This is one of the strangest things I've ever seen.
Database Server: 11.2.0.4 (Windows 2012)
IIS Server: 11.2.0.4 ODBC
Client: IE 11
I have a directory in IIS configured for anonymous authentication. The following Classic ASP code is in the directory. It's just trying to make a connection to the database.
<%
Dim objConn 'Connection object
Dim mstrConString 'Connection string
Dim objRS 'Recordset object
mStrConString = "DSN=FGICDSN;UID=intranet;pwd=xxxxxxxx"

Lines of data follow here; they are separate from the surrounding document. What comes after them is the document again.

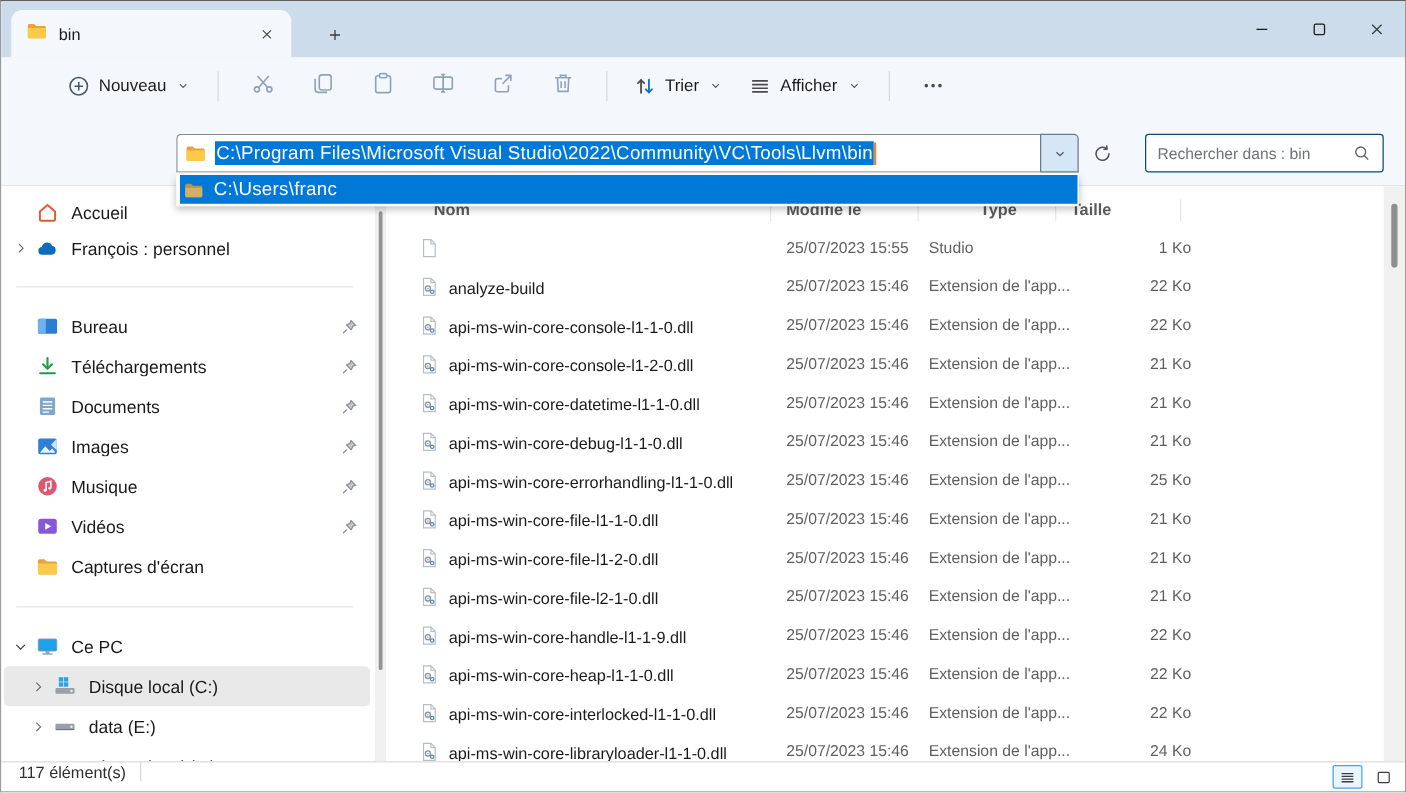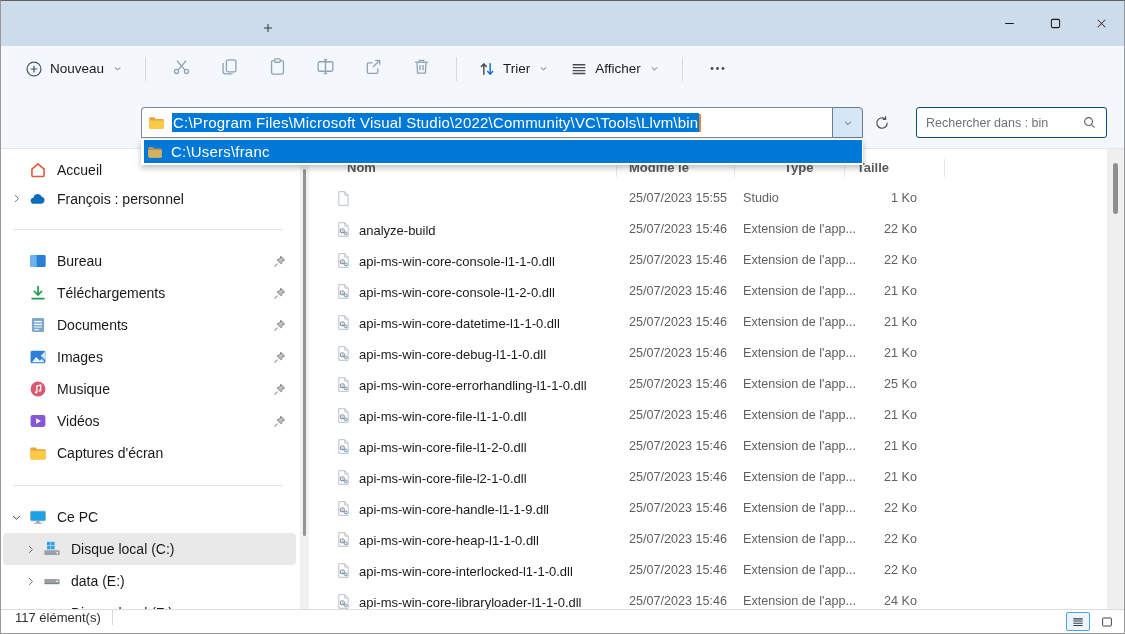--- a/index.html
+++ b/index.html
@@ -18,21 +18,21 @@
   .tab-close svg { width:13px; height:13px; }
   .newtab-btn { position:absolute; left:253px; top:13px; width:27px; height:27px; display:flex;
                 align-items:center; justify-content:center; border-radius:4px; }
   .newtab-btn svg { width:14px; height:14px; }
   .win-controls { position:absolute; right:0; top:0; height:44px; display:flex; }
   .win-btn { width:46px; height:100%; display:flex; align-items:center; justify-content:center; }
   .win-btn svg { width:15px; height:15px; }
 
   
   .toolbar { position:absolute; left:0; top:45px; right:0; height:45px; background:var(--chrome);
-             display:flex; align-items:center; }
+             display:flex; align-items:center;padding-left:29px; }
   .tb-btn { display:flex; align-items:center; gap:7px; height:34px; padding:0 10px; border-radius:5px;
             font-size:13.5px; color:#1b1b1b; }
   .tb-btn .icon svg { width:18px; height:18px; display:block; }
   .tb-btn .chev svg { width:13px; height:13px; display:block; }
   .tb-sep { width:1px; height:24px; background:#d5dade; margin:0 11px; }
   .tb-icon-btn { width:40px; height:34px; margin:0 4px; display:flex; align-items:center; justify-content:center; border-radius:5px; }
   .tb-icon-btn svg { width:19px; height:19px; }
   #new-button { margin-left:14px; }
 
   
@@ -90,41 +90,53 @@
   .list-header { position:absolute; left:0; top:7px; right:17px; height:26px; font-size:13px; color:#5a5a5a; }
   .col-h { position:absolute; top:4px; white-space:nowrap;font-weight:bold; }
   .col-sep { position:absolute; top:3px; width:1px; height:18px; background:#e7e7e7; }
   .rows { position:absolute; left:0; top:34px; right:17px; bottom:0; overflow:hidden; }
   .file-row { position:relative; height:31px; }
   .f-icon { position:absolute; left:26px; top:7px; width:17px; height:17px; }
   .f-icon svg { width:17px; height:17px; display:block; }
   .f-name { position:absolute; left:50px; top:8px; font-size:13px; color:#1a1a1a; white-space:nowrap;margin-top:32px; }
   .f-date { position:absolute; left:320px; top:8px; font-size:12.6px; color:#5f5f5f; white-space:nowrap; }
   .f-type { position:absolute; left:434px; top:8px; font-size:12.6px; color:#5f5f5f; white-space:nowrap; }
-  .f-size { position:absolute; left:516px; top:8px; width:92px; text-align:right; font-size:12.6px; color:#5f5f5f; white-space:nowrap; }
+  .f-size { position:absolute; left:552px; top:8px; width:92px; text-align:right; font-size:12.6px; color:#5f5f5f; white-space:nowrap; }
   .scroll-track { position:absolute; right:0; top:0; width:17px; bottom:0; background:#f0f0f0; }
   .scroll-thumb { position:absolute; right:6px; top:14px; width:5px; height:51px; background:#8f8f8f; border-radius:3px; }
 
   
   .statusbar { position:absolute; left:0; bottom:0; right:0; height:24px; background:#fff;
                border-top:1px solid #dcdcdc; display:flex; align-items:flex-start; }
   .status-count { margin-left:14px; font-size:13px; color:#2e2e2e; }
   .status-sep { width:1px; height:15px; background:#d8d8d8; margin-left:11px; }
   .view-toggles { position:absolute; right:5px; top:2px; display:flex; gap:5px; }
   .vt { width:24px; height:19px; display:flex; align-items:center; justify-content:center;
         border:1px solid transparent; border-radius:2px; }
   .vt.active { border-color:#45a5e6; background:#eaf5fd; }
   .vt svg { width:14px; height:14px; display:block; }
 </style>
 </head>
 <body>
 
 <div class="window">
 
   <div class="titlebar">
+    <div class="tab">
+      <span class="icon"><svg viewBox="0 0 16 16">
+            <path d="M1.2 4.2c0-.7.5-1.2 1.2-1.2h3.4l1.6 1.6h6.2c.7 0 1.2.5 1.2 1.2v6.8c0 .7-.5 1.2-1.2 1.2H2.4c-.7 0-1.2-.5-1.2-1.2z" fill="#e8a33d"></path>
+            <path d="M1.2 6.1h13.6v6.5c0 .7-.5 1.2-1.2 1.2H2.4c-.7 0-1.2-.5-1.2-1.2z" fill="#fdca47"></path>
+          </svg></span>
+      <span class="tab-label">bin</span>
+      <span class="tab-close">
+          <svg viewBox="0 0 16 16" fill="none" stroke="#3d3d3d" stroke-width="1.1">
+            <path d="m4 4 8 8M12 4l-8 8"></path>
+          </svg>
+        </span>
+    </div>
     <div class="newtab-btn">
         <svg viewBox="0 0 16 16" fill="none" stroke="#3d3d3d" stroke-width="1.2">
           <path d="M8 3.4v9.2M3.4 8h9.2"></path>
         </svg>
       </div>
     <div class="win-controls" id="win-controls">
         <div class="win-btn">
           <svg viewBox="0 0 16 16" fill="none" stroke="#1b1b1b" stroke-width="1.1">
             <path d="M3.4 8h9.2"></path>
           </svg>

Set objConn = Server.CreateObject("ADODB.CONNECTION")
objConn.ConnectionString = mstrConString
Response.Write "string: " & objConn.ConnectionString & "<hr>"
objConn.Open
Set objRS = objConn.Execute("SELECT USER FROM DUAL")
Response.Write objRS("user")
%>
I get the following error on objConn.Open when loading the page:
[Oracle][ODBC][Ora]ORA-28547: connection to server failed, probable Oracle Net admin error
I'm using Kerberos authentication in my environment. But this directory must be anonymous (it's a requirement for a third party app).
The sqlnet.ora file on the IIS server includes the following:
-------------------------------------------------------------------------------------
SQLNET.AUTHENTICATION_SERVICES = (BEQ,KERBEROS5)
SQLNET.AUTHENTICATION_KERBEROS5_SERVICE = oracle
SQLNET.KERBEROS5_REALMS = D:\krb5\krb5.realms
SQLNET.KERBEROS5_CONF = D:\krb5\krb5.conf
SQLNET.KERBEROS5_CONF_MIT = TRUE
SQLNET.KERBEROS5_CC_NAME = OSMSFT://
SQLNET.FALLBACK_AUTHENTICATION = TRUE
#TRACE_LEVEL_CLIENT=16
-------------------------------------------------------------------------------------
Here's the problem. This works perfectly fine when I uncomment out TRACE_LEVEL_CLIENT=16. And it fails when I comment it out or remove it. How can that be????
Why in the world would this have any effect on authentication? I certainly can't leave tracing on.
This is an issue on Windows 2012 (IIS 8.5). It does not happen on Windows 2003 (IIS 6). I'm trying to move from 2003 to 2012.